* EXERCISE DESCRIPTION: Bring together every line in the data that includes "color".

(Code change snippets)
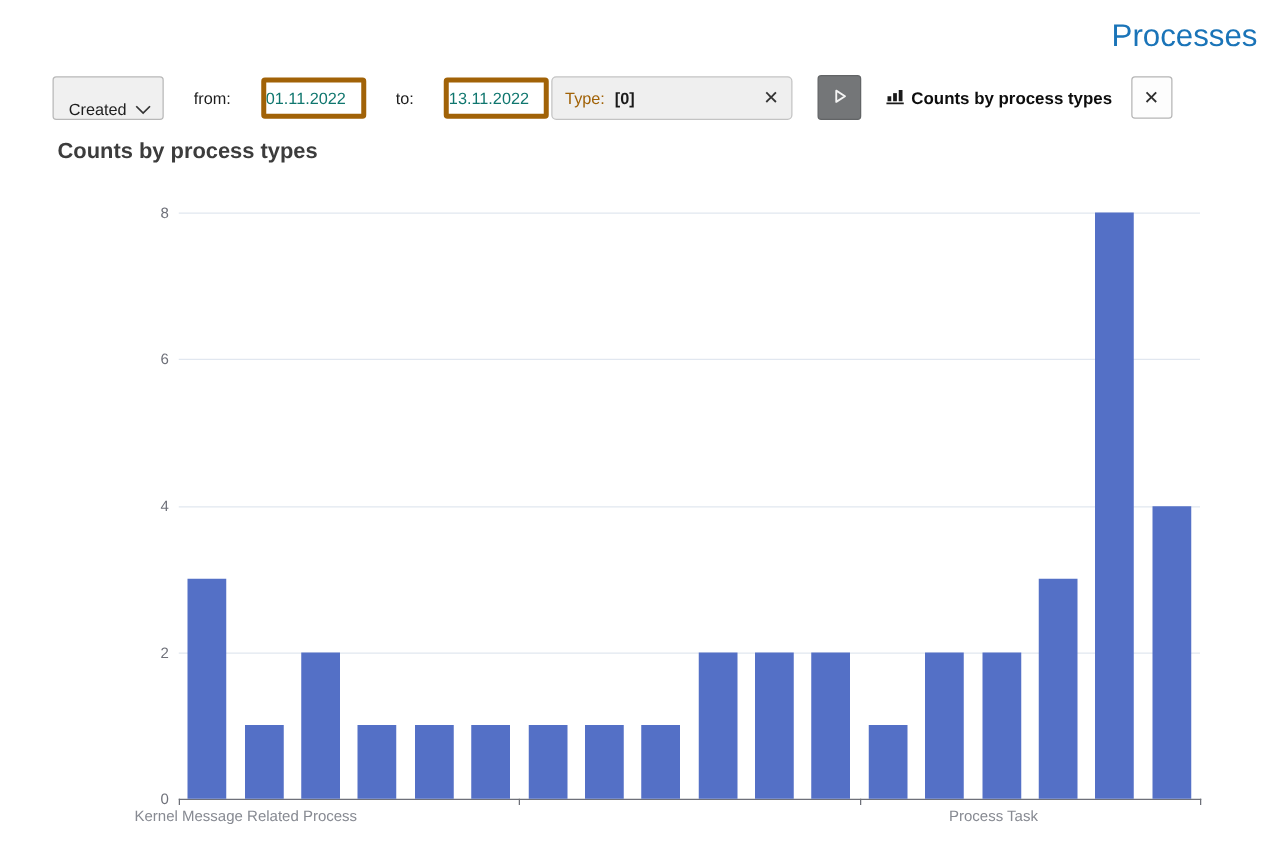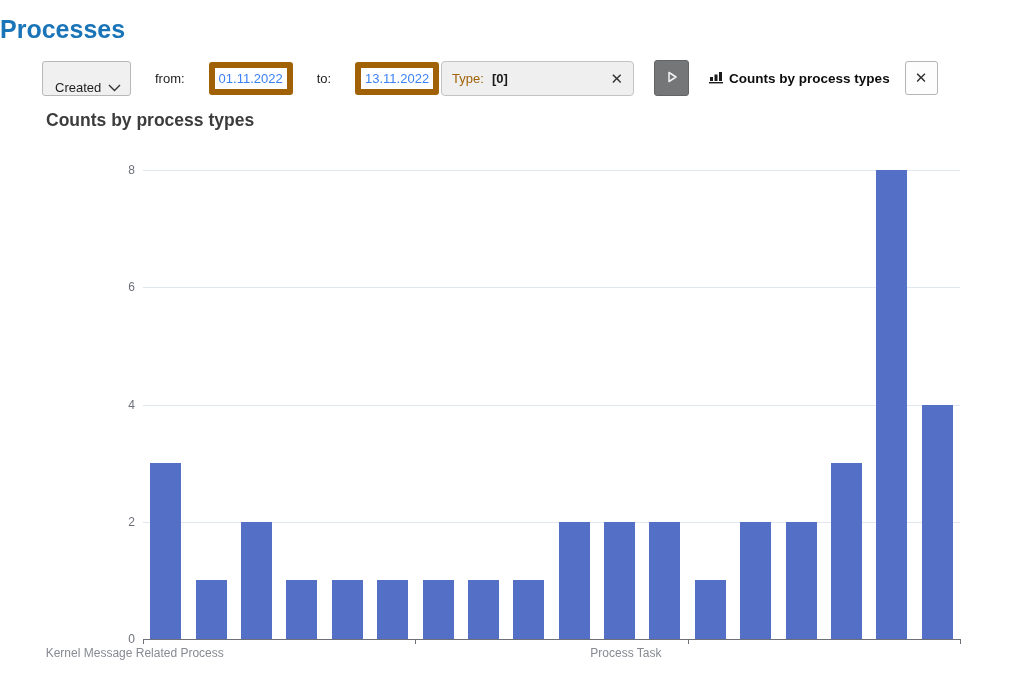--- a/index.html
+++ b/index.html
@@ -8,7 +8,7 @@
 
   .page-title {
     position: absolute; top: 15px; left: 0; width: 1006px;
-    text-align: left; font-size: 25px; font-weight: 700; color: #1a74b8;
+    text-align: right; font-size: 25px; font-weight: 400; color: #1a74b8;
   }
 
   

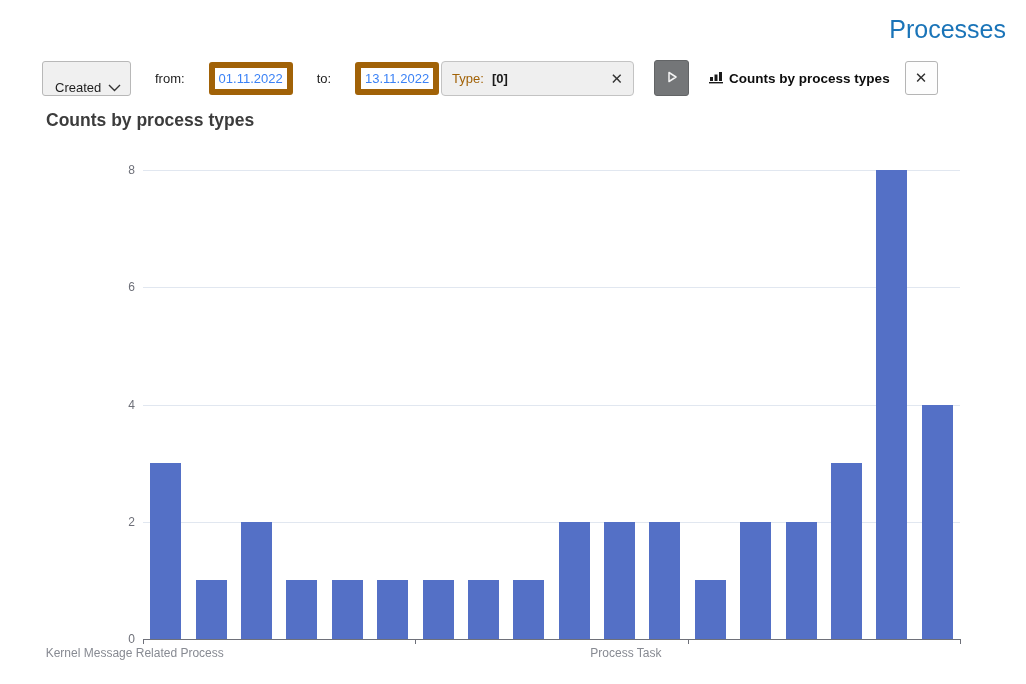--- a/index.html
+++ b/index.html
@@ -24,8 +24,8 @@
   }
   .lbl { margin: 0 24px; white-space: nowrap; }
   .date-input {
-    width: 84px; height: 33px; border: 6px solid #a16207; border-radius: 3px;
-    text-align: center; font-size: 13px; color: #3b82f6; background: #fff;
+    width: 84px; height: 33px; border: 4px solid #a16207; border-radius: 3px;
+    font-size: 13px; color: #0f766e; background: #fff;
     font-family: "Liberation Sans", sans-serif;
   }
   .type-box {

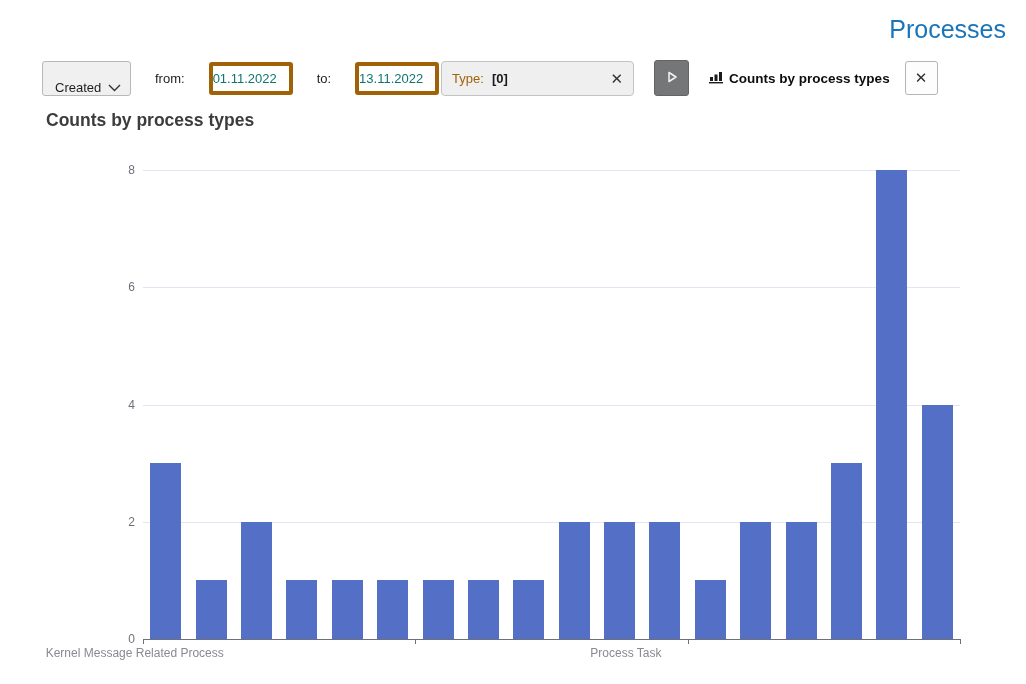--- a/index.html
+++ b/index.html
@@ -66,7 +66,7 @@
     font-size: 12px; color: #6e7079;
   }
   .x-label {
-    position: absolute; width: 240px; text-align: left;
+    position: absolute; width: 240px; text-align: right;
     font-size: 12px; color: #878a92;
   }
   .bar { position: absolute; background: #5470c6; }

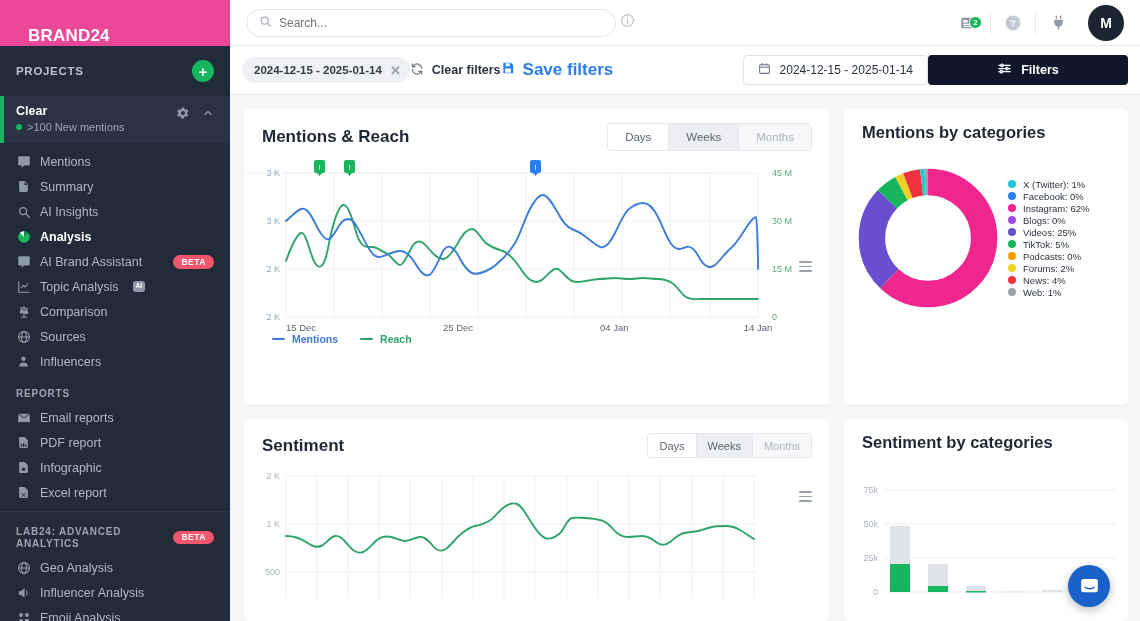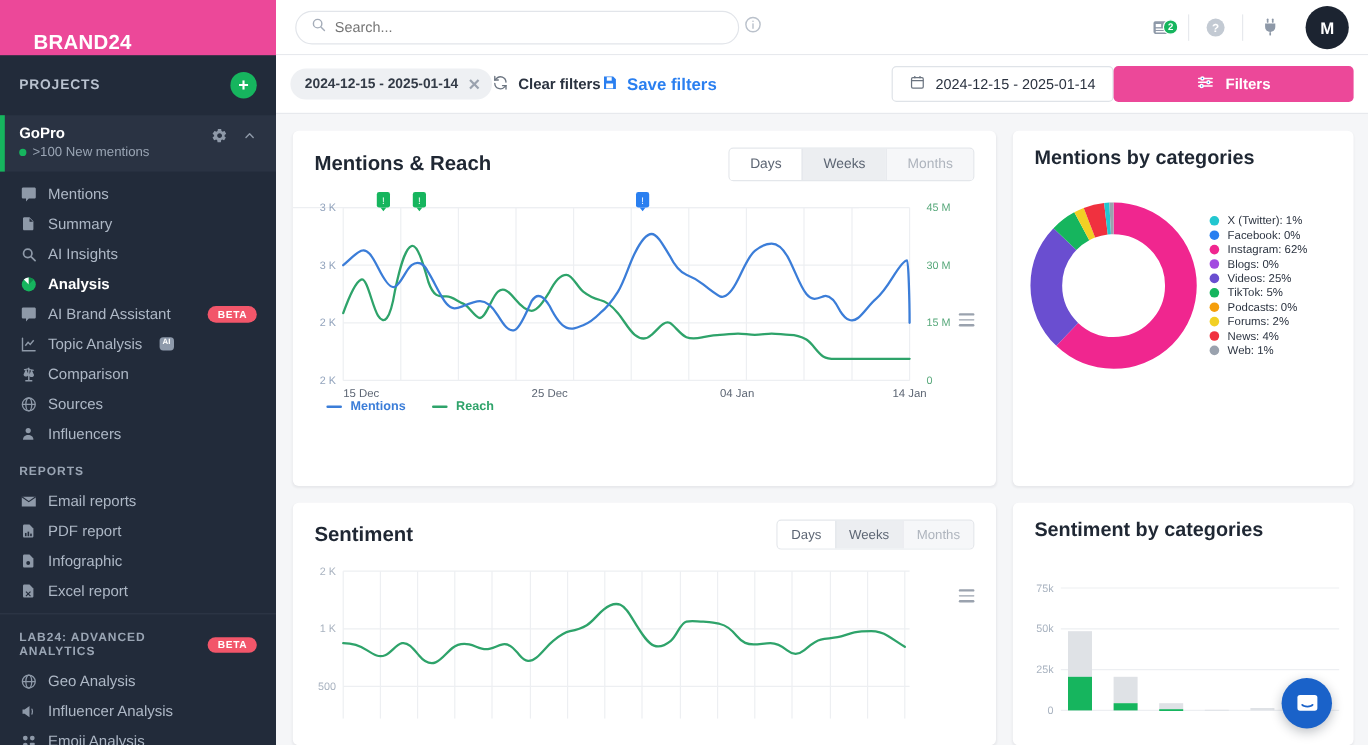--- a/index.html
+++ b/index.html
@@ -149,7 +149,7 @@
   }
   .save-filters {
     display: flex; align-items: center; gap: 8px;
-    font-size: 14px; color: #2a7ff0; font-weight: bold; cursor: pointer;
+    font-size: 17px; color: #2a7ff0; font-weight: bold; cursor: pointer;
   }
   .datepicker {
     margin-left: auto;

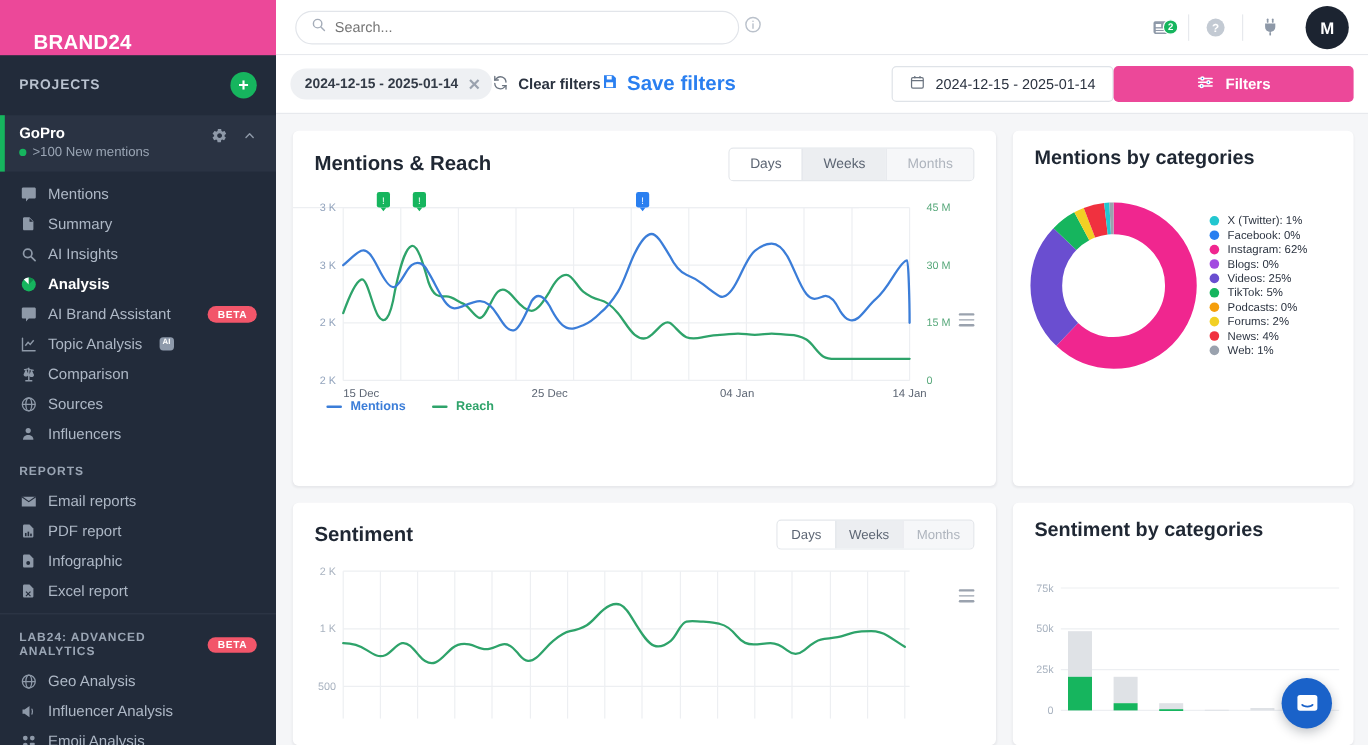--- a/index.html
+++ b/index.html
@@ -158,7 +158,7 @@
     font-size: 12px; color: #2b3340; cursor: pointer;
   }
   .filters-btn {
-    width: 200px; height: 30px; background: #ec4899; border-radius: 4px;
+    width: 200px; height: 30px; background: #0f172a; border-radius: 4px;
     display: flex; align-items: center; justify-content: center; gap: 9px;
     color: #fff; font-size: 12.5px; font-weight: bold; cursor: pointer;
   }

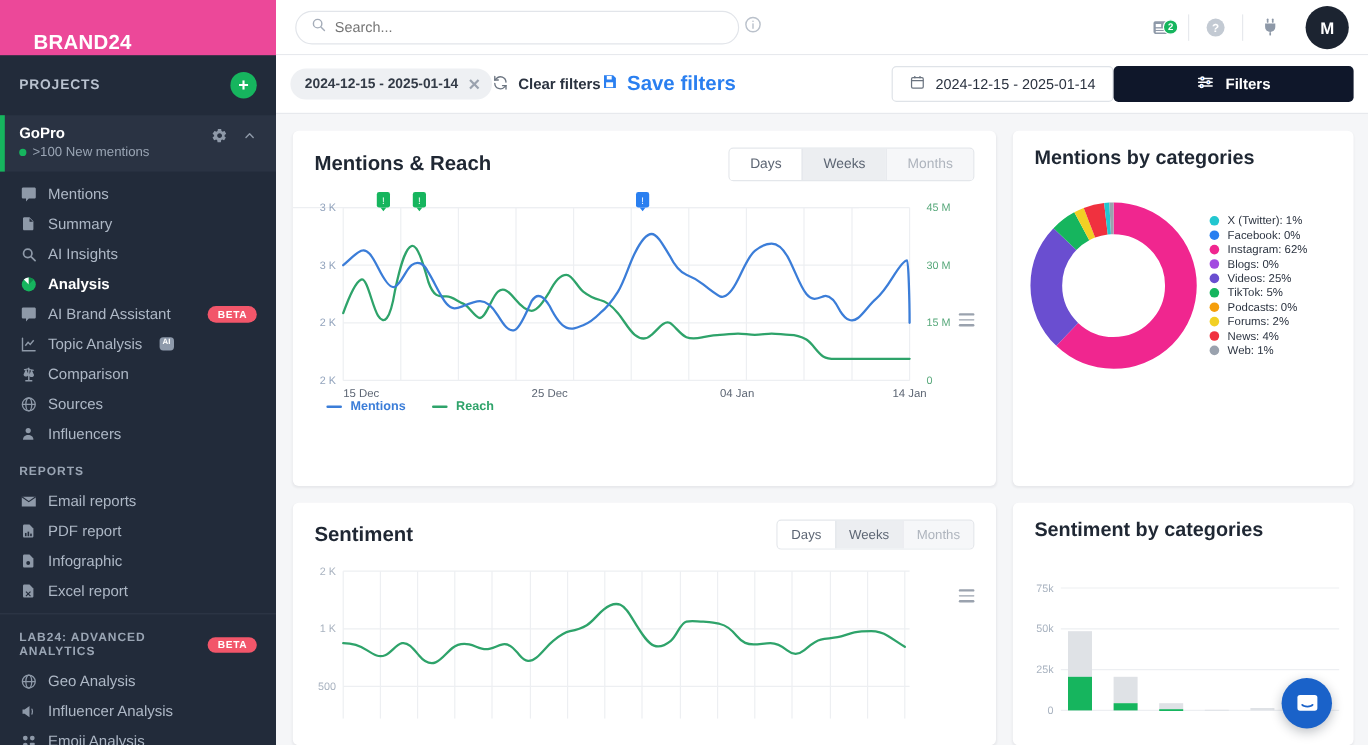--- a/index.html
+++ b/index.html
@@ -248,7 +248,7 @@
 
     <div class="project-row">
       <div>
-        <div class="project-name">GoPro</div>
+        <div class="project-name">Clear</div>
         <div class="project-sub">
           <span class="dot-green"></span>
           <span>&gt;100 New mentions</span>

* EXERCISE ANSWER:
-    text-align: left; font-size: 25px; font-weight: 700; color: #1a74b8;
+    text-align: right; font-size: 25px; font-weight: 400; color: #1a74b8;
-    text-align: center; font-size: 13px; color: #3b82f6; background: #fff;
+    font-size: 13px; color: #0f766e; background: #fff;
     font-size: 12px; color: #6e7079;
     font-size: 12px; color: #878a92;
-    font-size: 14px; color: #2a7ff0; font-weight: bold; cursor: pointer;
+    font-size: 17px; color: #2a7ff0; font-weight: bold; cursor: pointer;
     font-size: 12px; color: #2b3340; cursor: pointer;
     color: #fff; font-size: 12.5px; font-weight: bold; cursor: pointer;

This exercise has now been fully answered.